**Work to complete:**
In the listing that follows, how many lines contain "none"? Give the number only.

**Supplied records:**
|---|

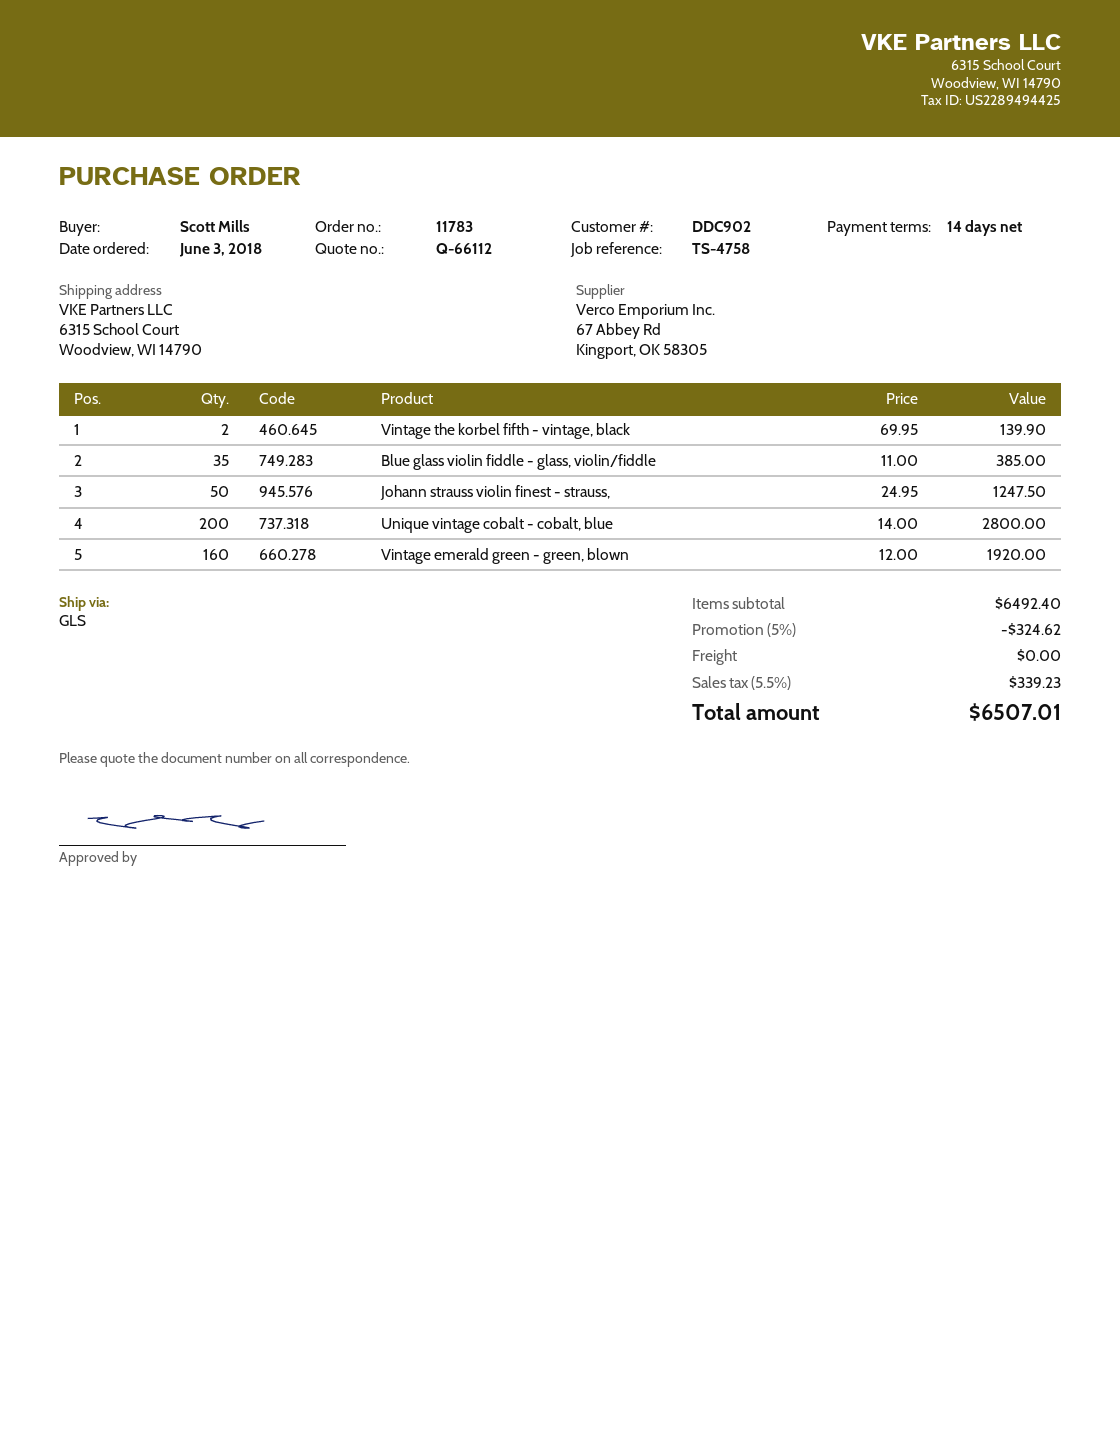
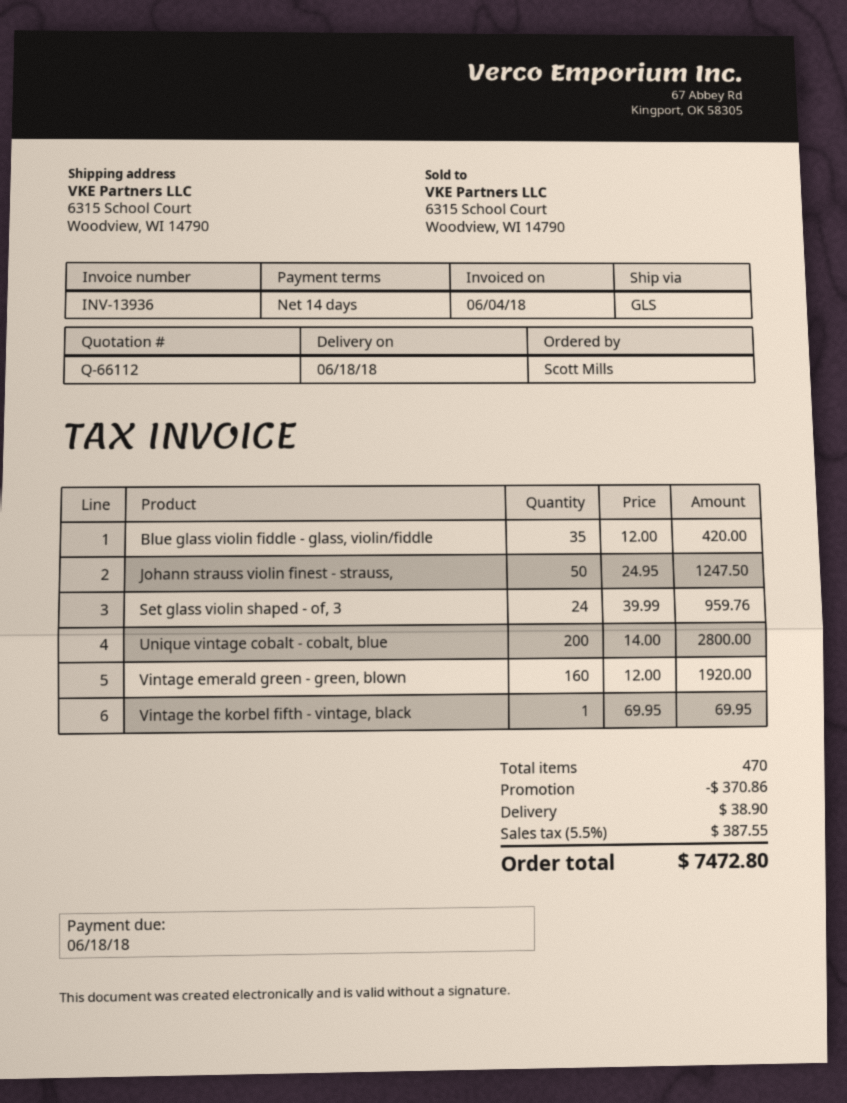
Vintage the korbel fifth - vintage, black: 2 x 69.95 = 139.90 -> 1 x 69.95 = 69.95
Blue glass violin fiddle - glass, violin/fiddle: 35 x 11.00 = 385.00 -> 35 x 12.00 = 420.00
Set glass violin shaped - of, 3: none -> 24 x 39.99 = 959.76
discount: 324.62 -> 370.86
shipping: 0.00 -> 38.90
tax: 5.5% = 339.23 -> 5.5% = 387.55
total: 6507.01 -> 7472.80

|---|

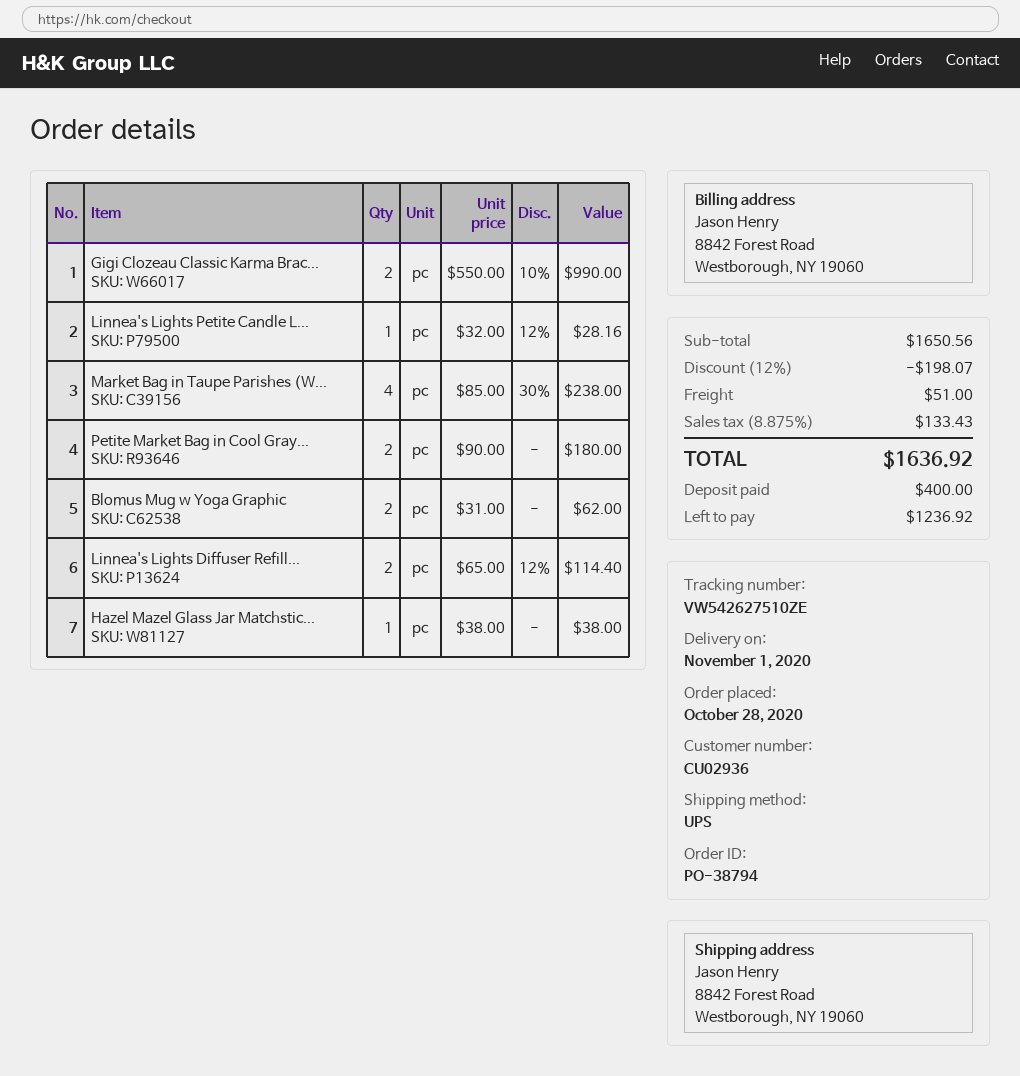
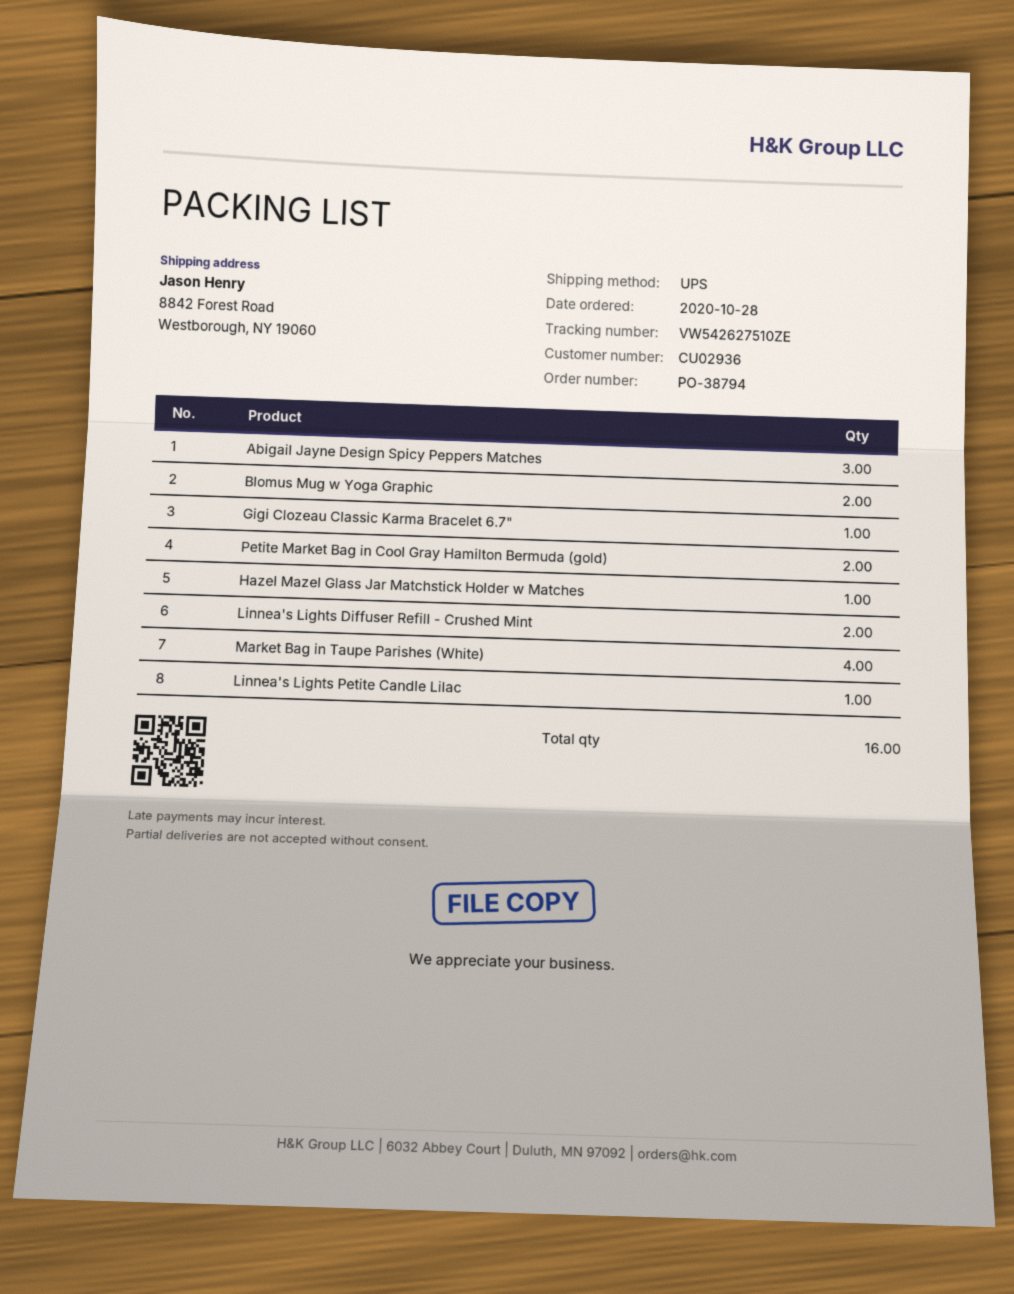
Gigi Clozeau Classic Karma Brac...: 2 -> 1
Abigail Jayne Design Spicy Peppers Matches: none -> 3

|---|

**Final answer:**
2